What to work on:
Your answer needs to include each line of the records in which the string "none" can be found.

Dataset excerpts:
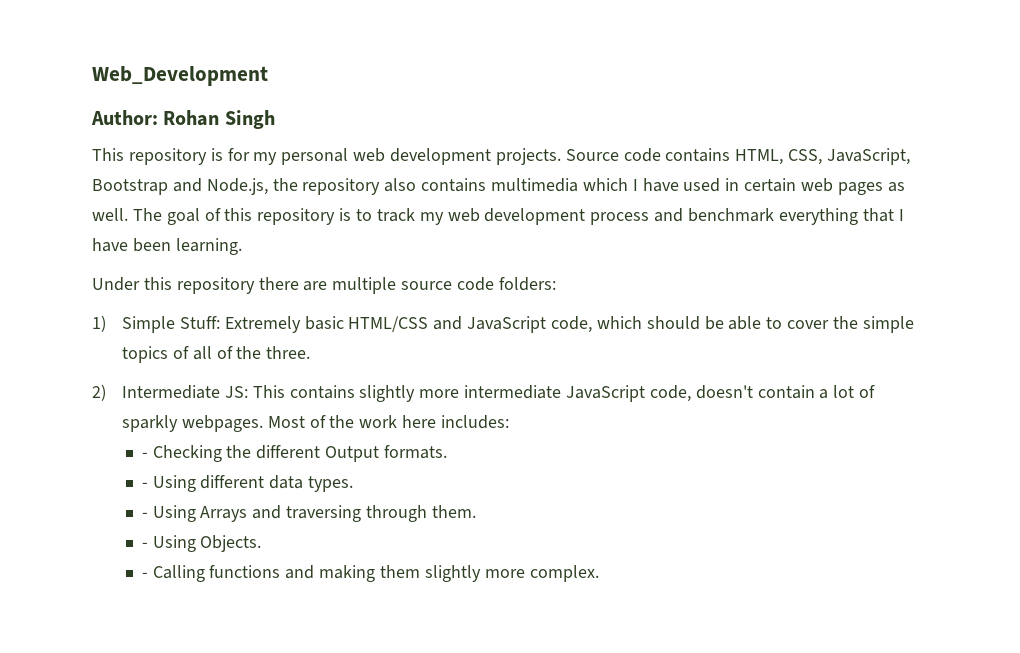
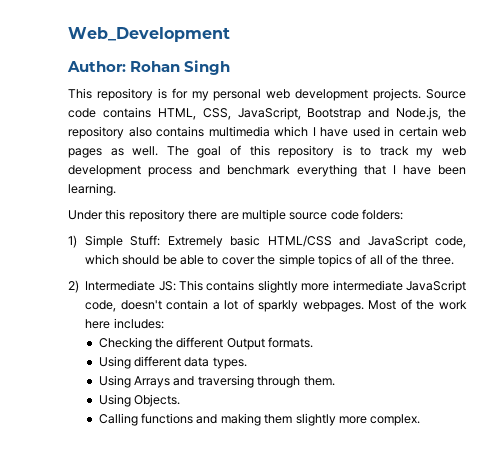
[141,452,148,458] - -> (164, 323) none
[141,482,148,488] - -> (314, 342) none
[141,512,148,518] - -> (247, 363) none
[141,542,148,548] - -> (335, 381) none
[141,572,148,578] - -> (181, 400) none

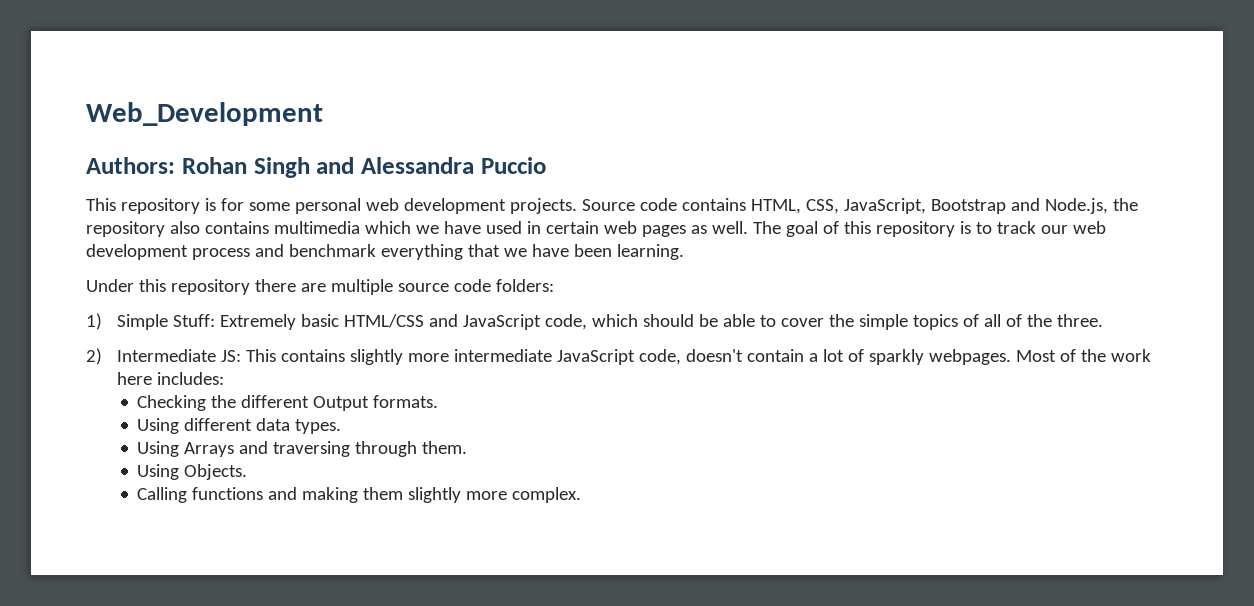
[67,61,126,72] Author: -> [86,157,175,174] Authors:
(231, 67) none -> [316,157,546,174] and Alessandra Puccio
[191,91,209,101] my -> [248,202,290,211] some
[312,127,316,136] I -> [415,225,439,234] we
[416,148,434,158] my -> [1040,225,1068,234] our
[392,165,396,174] I -> [503,248,527,257] we

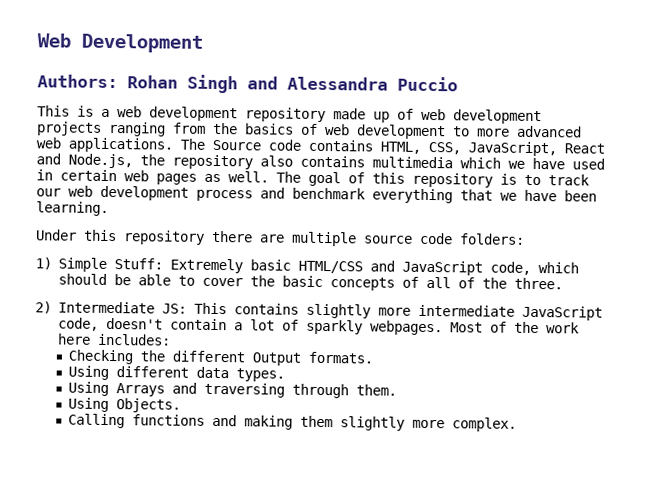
[86,102,323,126] Web_Development -> [37,33,203,53] Web Development
[120,198,577,214] repository is for some personal web development projects. -> [77,105,542,125] [36,121,582,140] [36,137,205,153] is a web development repository made up of web development projects ranging from the basics of web development to more advanced web applications. The
[930,199,1006,214] Bootstrap -> [564,143,605,154] React
[858,314,958,330] simple topics -> [281,275,395,291] basic concepts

Exercise solution:
[141,452,148,458] - -> (164, 323) none
[141,482,148,488] - -> (314, 342) none
[141,512,148,518] - -> (247, 363) none
[141,542,148,548] - -> (335, 381) none
[141,572,148,578] - -> (181, 400) none
(231, 67) none -> [316,157,546,174] and Alessandra Puccio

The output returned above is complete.